Other providers, as we noted in the Opportunities section above, were focused on new geographies and market segments, penetration of a particular customer segment. The range is too broad to repeat here, but US advisers, RIAs, stand out among the repeat mentions, while SMEs were also suggested as an untapped market.
CONCLUDING REMARKS
This survey and analysis have hopefully provided a comprehensive overview of the current condition of the global structured product market. It shows that even though the market is in many ways mature, it still has much potential to grow and change – in terms of geography and client segments, and also the barely imagined changes that technological advances will allow.
The coming years will bring new challenges as well. Many industrialised countries are heavily debt and deficit laden. Inflation is an ongoing concern. Interest rates can quickly be forced back up just as investors price in monetary easing. Geopolitics is playing a larger role in investment decision making.

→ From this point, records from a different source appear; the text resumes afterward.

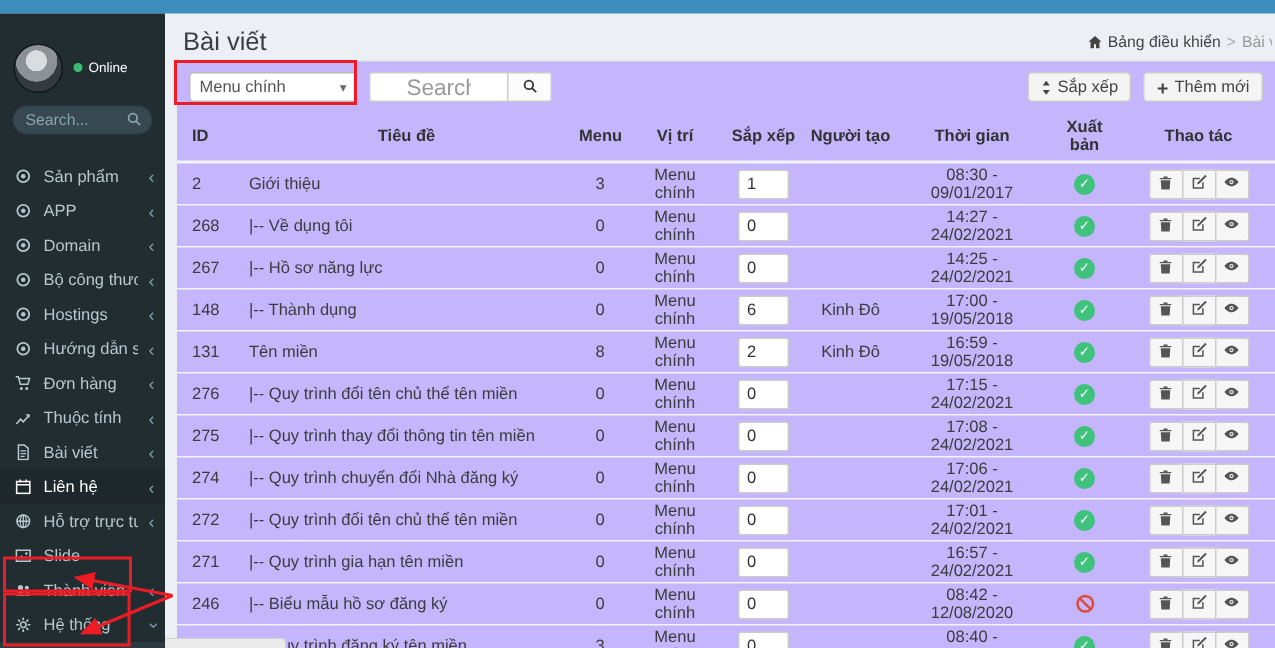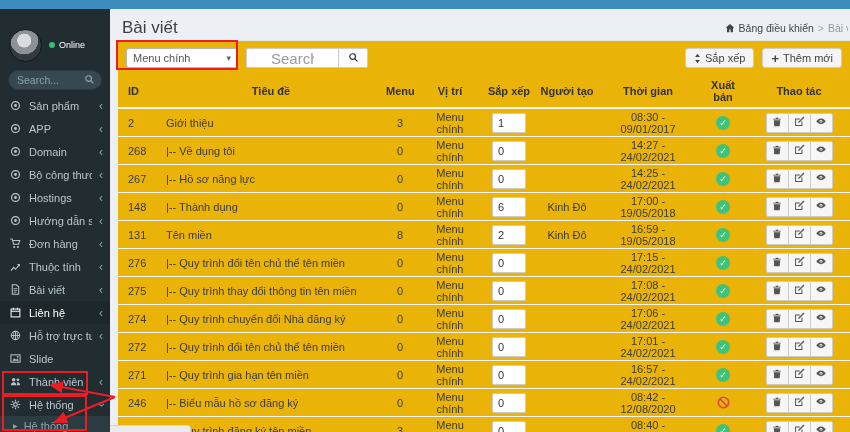--- a/index.html
+++ b/index.html
@@ -41,7 +41,7 @@
   .breadcrumb .sep{color:#a8a8a8;}
   .breadcrumb .current{color:#999;max-width:20px;overflow:hidden;}
 
-  .box{position:absolute;left:8px;top:31px;width:732px;height:392px;background:#eab308;border-top:1px solid #e0e5ea;box-shadow:0 1px 1px rgba(0,0,0,.05);}
+  .box{position:absolute;left:8px;top:31px;width:732px;height:392px;background:#c4b5fd;border-top:1px solid #e0e5ea;box-shadow:0 1px 1px rgba(0,0,0,.05);}
   .box-header{display:flex;align-items:center;gap:8px;padding:6px 8px;height:22px;}
   .select{width:112px;height:20px;box-sizing:border-box;border:1px solid #b9b9b9;border-radius:3px;background:#fff;display:flex;align-items:center;justify-content:space-between;padding:0 6px;font-size:11px;color:#555;cursor:pointer;}
   .select .sel-caret{color:#666;font-size:9px;}

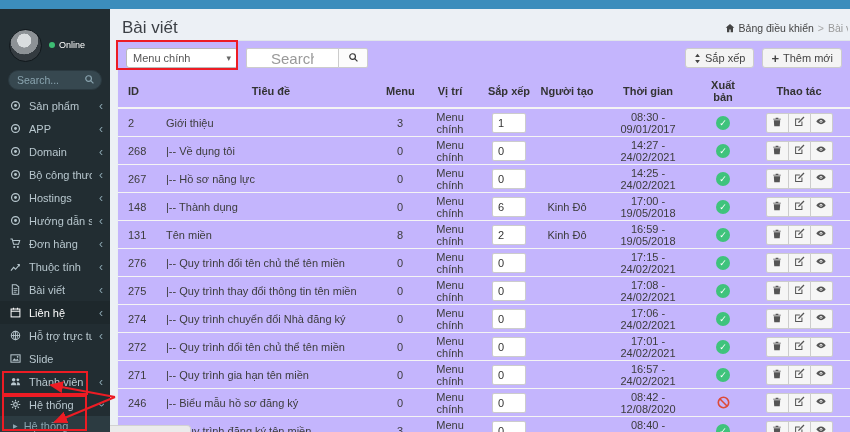--- a/index.html
+++ b/index.html
@@ -16,7 +16,7 @@
     background:radial-gradient(circle at 46% 34%,#d9dddf 0 26%,#8d9296 27% 52%,#343b40 53% 100%);}
   .status{display:flex;align-items:center;gap:4px;font-size:9px;color:#fff;}
   .dot{width:6px;height:6px;border-radius:50%;background:#3dbd73;}
-  .sidebar-search{margin:5px 8px 4px;display:flex;align-items:center;background:#374850;border:1px solid #2b3940;border-radius:10px;height:18px;overflow:hidden;}
+  .sidebar-search{margin:5px 8px 16px;display:flex;align-items:center;background:#374850;border:1px solid #2b3940;border-radius:10px;height:18px;overflow:hidden;}
   .sidebar-search input{flex:1;min-width:0;background:transparent;border:0;outline:none;color:#ccc;font-size:10.5px;padding:0 0 0 8px;font-family:inherit;}
   .sidebar-search input::placeholder{color:#8aa4af;}
   .sidebar-search button{width:24px;height:18px;border:0;background:transparent;color:#8aa4af;display:flex;align-items:center;justify-content:center;padding:0;cursor:pointer;}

Portfolio solutions that provide clearly defined risk parameters will matter more than ever. The payoff innovations of the past, now standardised and mainstream, and able to be priced rapidly using the latest technology, will play a crucial role in many investors’ portfolios, as they are deployed to manage this new era of uncertainty. One US adviser is looking ahead already: “Once Trump leaves office, we will see an explosion of customised products to fit the client’s specific needs,” they said.
Future surveys will show this evolution in progress. The integration of artificial intelligence, increasingly tailored solutions, the emergence of new distribution channels, will all play their role in this changing industry.
END NOTE: POSITIONING FOR GROWTH
We couldn’t end this report without including a message to those working on developing their careers. Around a quarter of our survey respondents said they were facing increased competition from other business sectors as they try to attract the best candidates to their firms. But make sure you’re visible. Almost 40% of hirers cited ‘missing profiles’ as a barrier to hiring.